TASK OBJECTIVE:
All that should be output is the block of lines below from the line with "(311, 120) none -> [671,114,869,145] 、权限、查找" to the line with "(195, 326) none", both included, exactly as written.

RECORDS FOR THIS EXERCISE:
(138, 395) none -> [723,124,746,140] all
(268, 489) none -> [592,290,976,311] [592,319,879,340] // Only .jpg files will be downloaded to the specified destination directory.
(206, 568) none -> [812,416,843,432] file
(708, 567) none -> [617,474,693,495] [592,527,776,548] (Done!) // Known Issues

---

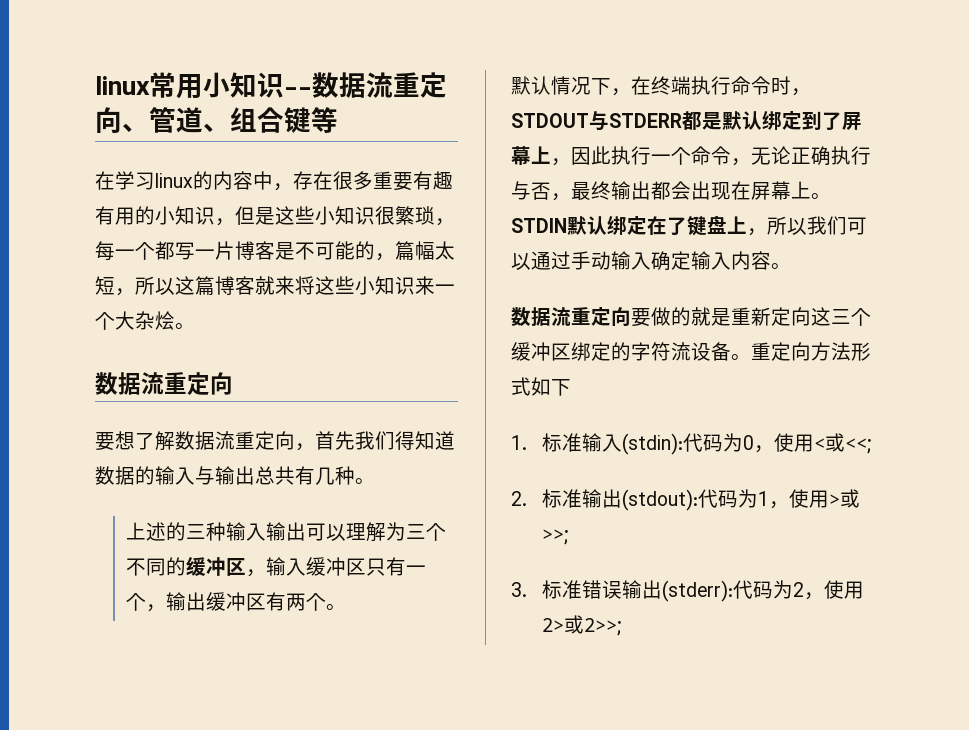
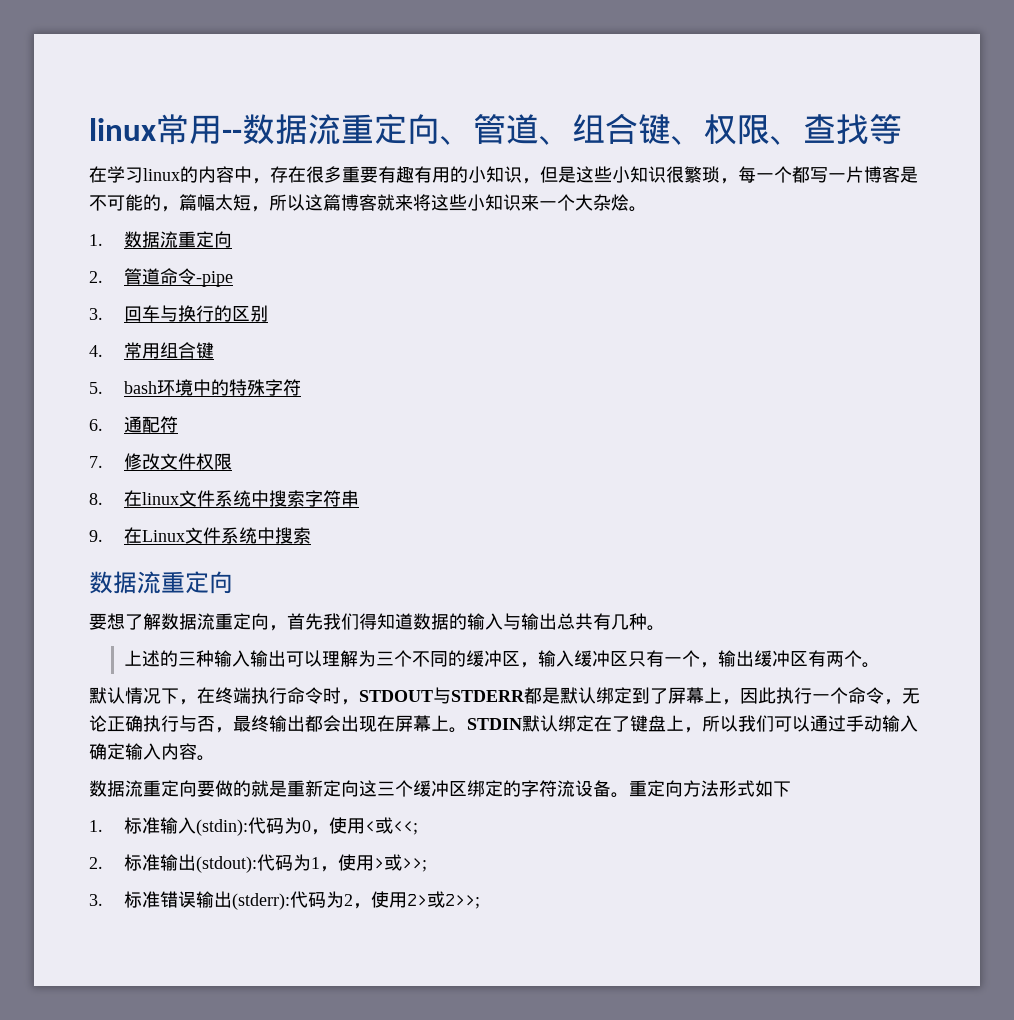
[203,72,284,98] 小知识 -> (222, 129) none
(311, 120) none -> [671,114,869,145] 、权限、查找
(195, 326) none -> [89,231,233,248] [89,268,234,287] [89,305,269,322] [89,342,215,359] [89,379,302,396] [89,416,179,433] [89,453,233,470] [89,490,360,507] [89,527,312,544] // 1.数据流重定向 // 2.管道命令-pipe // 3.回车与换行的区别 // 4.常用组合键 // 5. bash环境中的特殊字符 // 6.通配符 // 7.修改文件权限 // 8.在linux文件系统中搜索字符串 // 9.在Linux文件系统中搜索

EXERCISE RESULT:
(311, 120) none -> [671,114,869,145] 、权限、查找
(195, 326) none -> [89,231,233,248] [89,268,234,287] [89,305,269,322] [89,342,215,359] [89,379,302,396] [89,416,179,433] [89,453,233,470] [89,490,360,507] [89,527,312,544] // 1.数据流重定向 // 2.管道命令-pipe // 3.回车与换行的区别 // 4.常用组合键 // 5. bash环境中的特殊字符 // 6.通配符 // 7.修改文件权限 // 8.在linux文件系统中搜索字符串 // 9.在Linux文件系统中搜索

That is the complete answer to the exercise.